Directions: Skip all pictures, then copy the lines from the start of the data through the line with "row order: MES-A¾O", keeping both ends.

Supplied data:
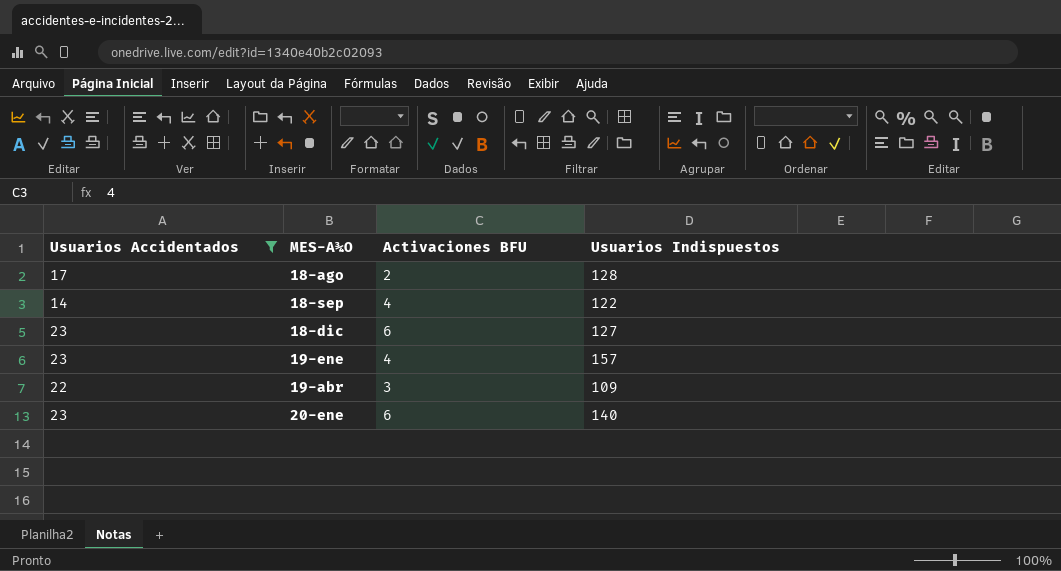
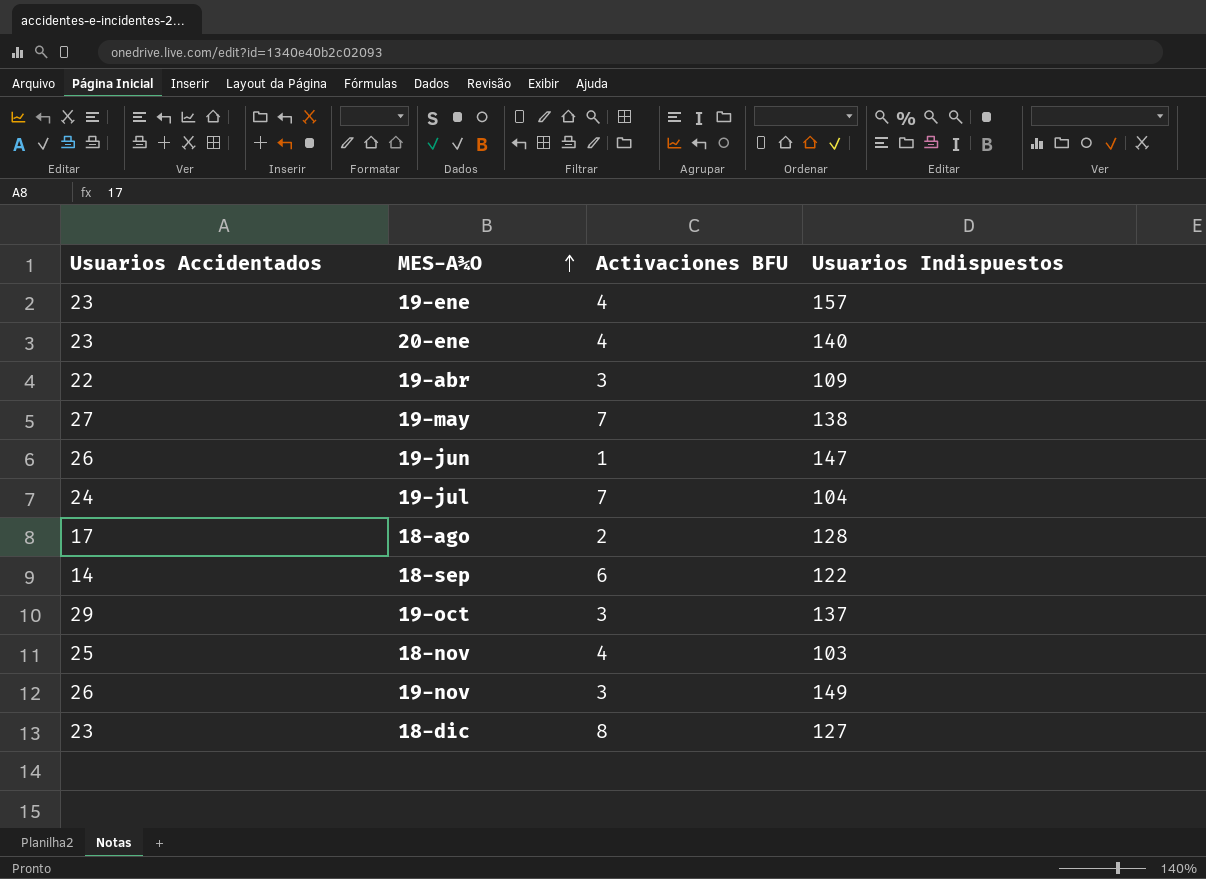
filter: Usuarios Accidentados <= 23 -> none
row order: none -> MES-A¾O ascending
20-ene | Activaciones BFU: 6 -> 4
18-sep | Activaciones BFU: 4 -> 6
18-dic | Activaciones BFU: 6 -> 8

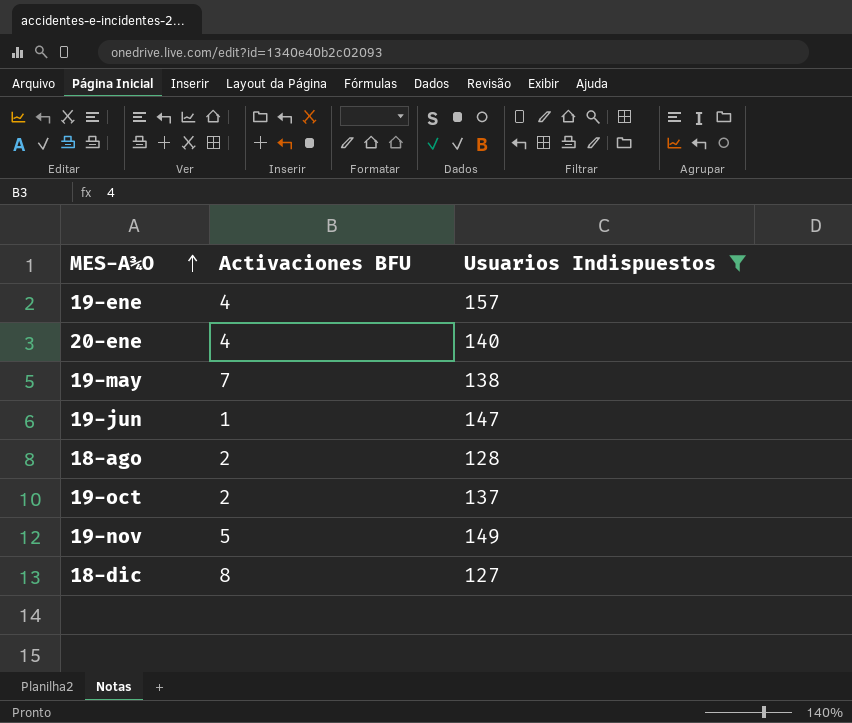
filter: none -> Usuarios Indispuestos >= 127
column Usuarios Accidentados | position: 1 -> none
19-oct | Activaciones BFU: 3 -> 2
19-nov | Activaciones BFU: 3 -> 5

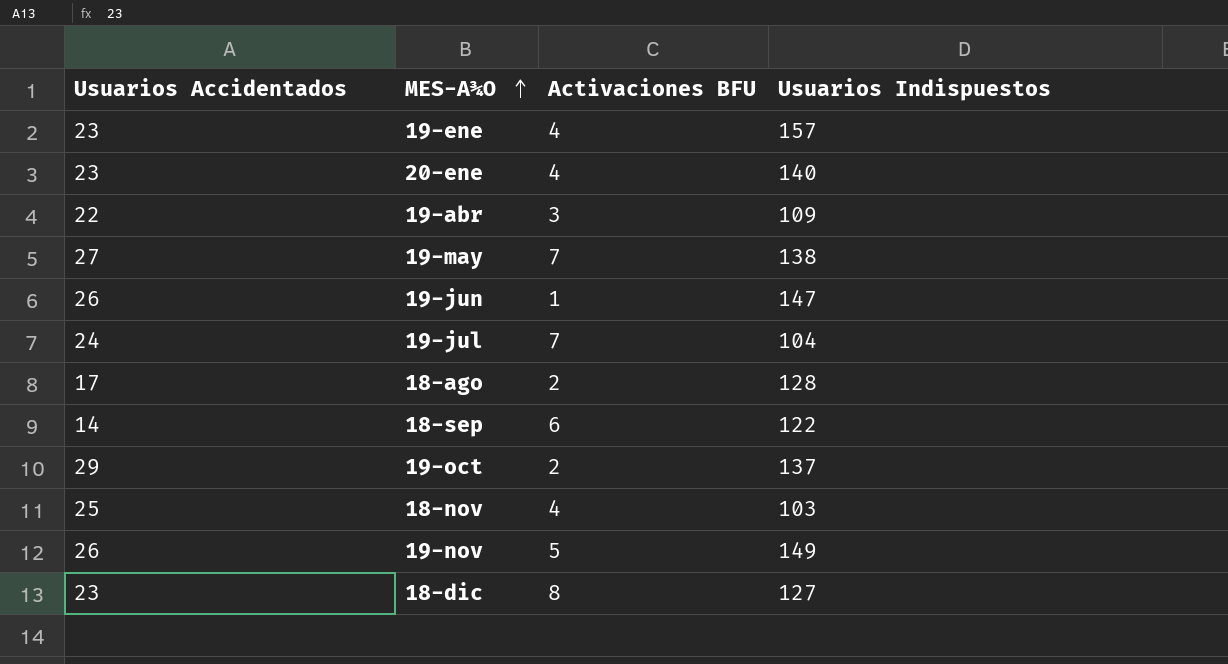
filter: Usuarios Indispuestos >= 127 -> none
column Usuarios Accidentados | position: none -> 1

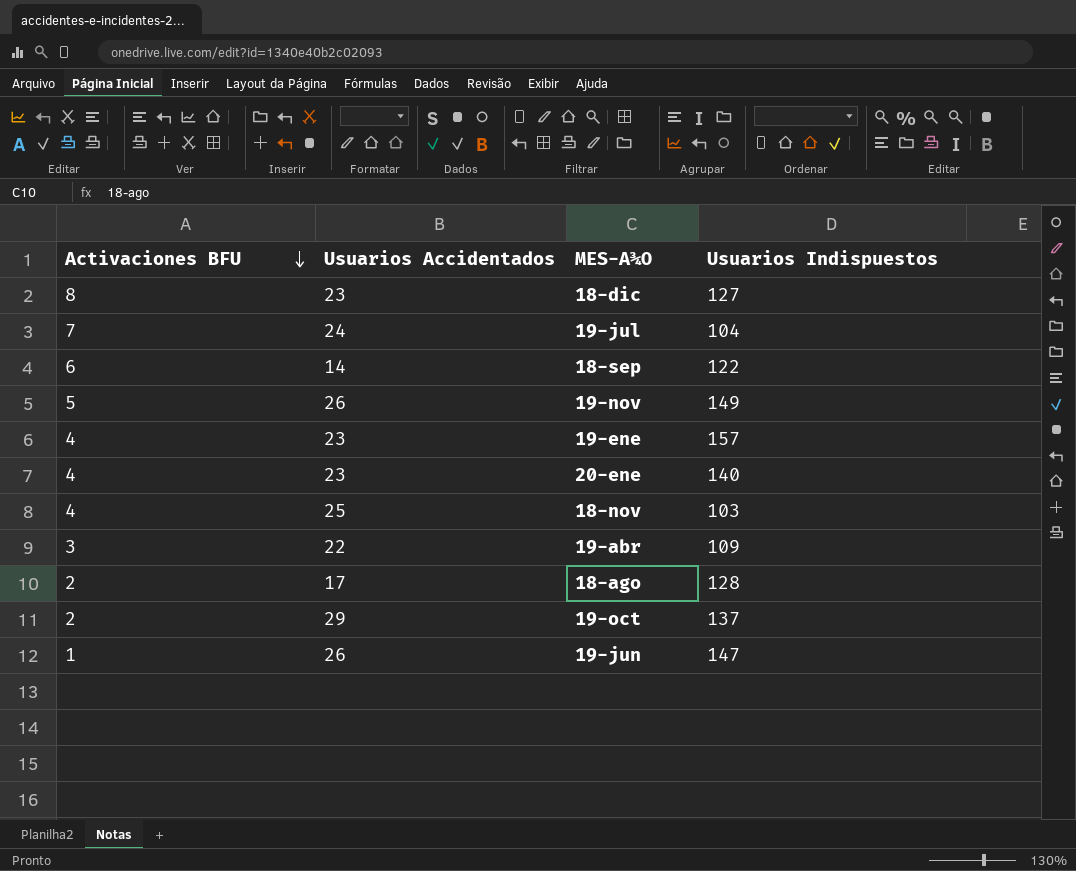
row order: MES-A¾O ascending -> Activaciones BFU descending
column Activaciones BFU | position: 3 -> 1
row 19-may: 27 | 7 | 138 -> none

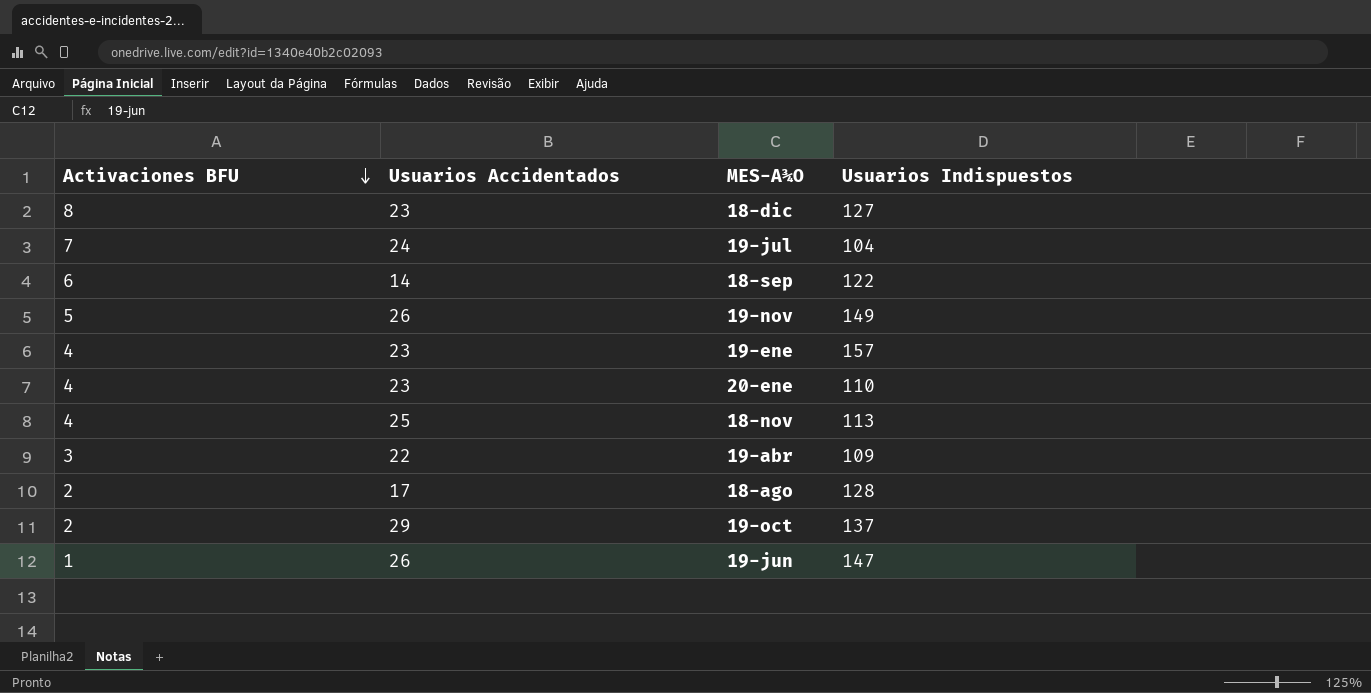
20-ene | Usuarios Indispuestos: 140 -> 110
18-nov | Usuarios Indispuestos: 103 -> 113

Answer area:
filter: Usuarios Accidentados <= 23 -> none
row order: none -> MES-A¾O ascending
20-ene | Activaciones BFU: 6 -> 4
18-sep | Activaciones BFU: 4 -> 6
18-dic | Activaciones BFU: 6 -> 8

filter: none -> Usuarios Indispuestos >= 127
column Usuarios Accidentados | position: 1 -> none
19-oct | Activaciones BFU: 3 -> 2
19-nov | Activaciones BFU: 3 -> 5

filter: Usuarios Indispuestos >= 127 -> none
column Usuarios Accidentados | position: none -> 1

row order: MES-A¾O ascending -> Activaciones BFU descending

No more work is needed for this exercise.